YOUR TASK:
Should any entry hold a picture, omit that picture and copy the rest of the entry exactly.

GIVEN RECORDS:
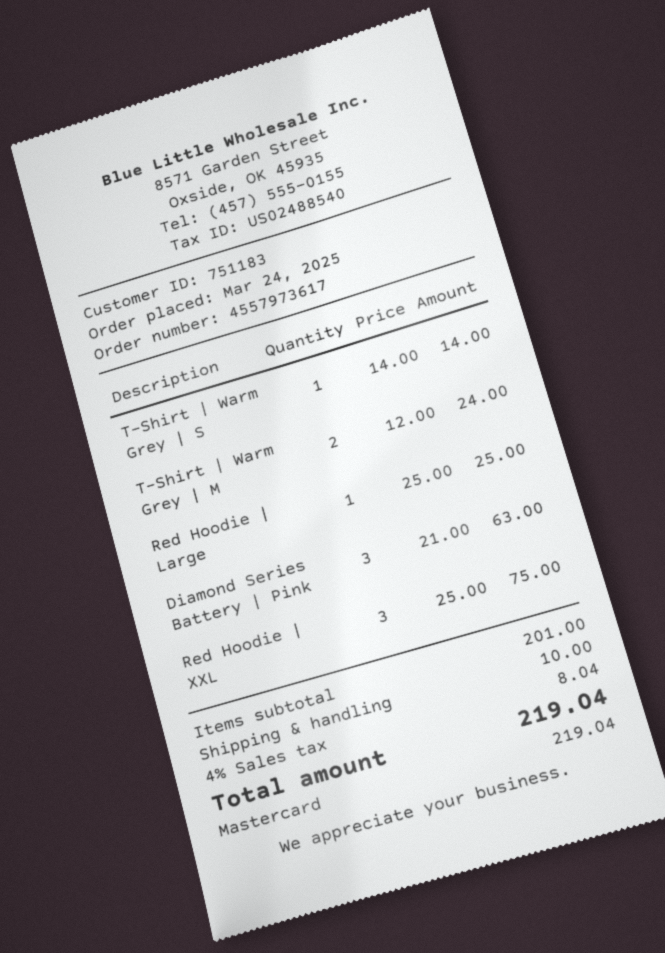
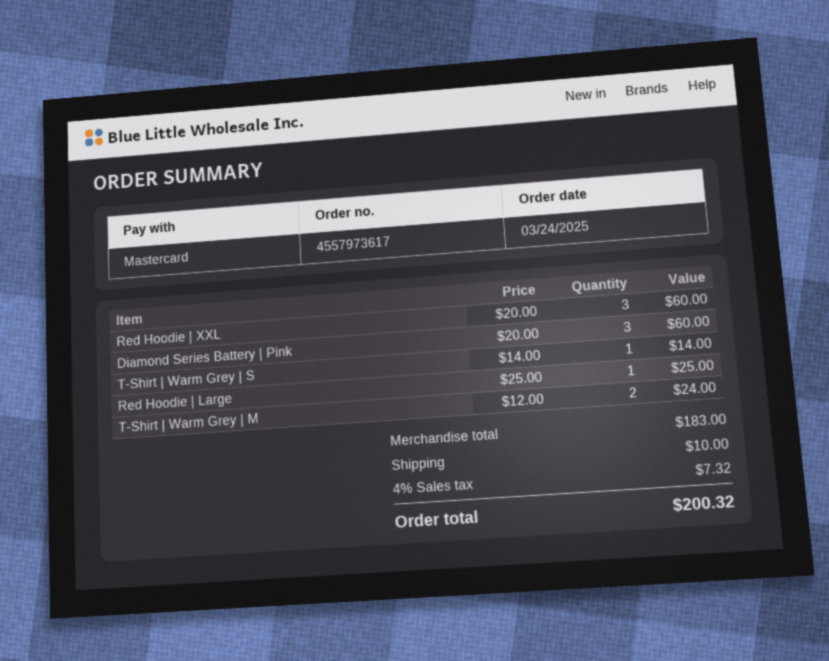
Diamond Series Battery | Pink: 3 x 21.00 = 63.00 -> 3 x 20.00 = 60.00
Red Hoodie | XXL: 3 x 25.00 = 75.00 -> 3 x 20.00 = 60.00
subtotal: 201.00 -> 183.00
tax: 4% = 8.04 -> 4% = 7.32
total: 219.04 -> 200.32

SOLUTION TO THIS EXERCISE:
Diamond Series Battery | Pink: 3 x 21.00 = 63.00 -> 3 x 20.00 = 60.00
Red Hoodie | XXL: 3 x 25.00 = 75.00 -> 3 x 20.00 = 60.00
subtotal: 201.00 -> 183.00
tax: 4% = 8.04 -> 4% = 7.32
total: 219.04 -> 200.32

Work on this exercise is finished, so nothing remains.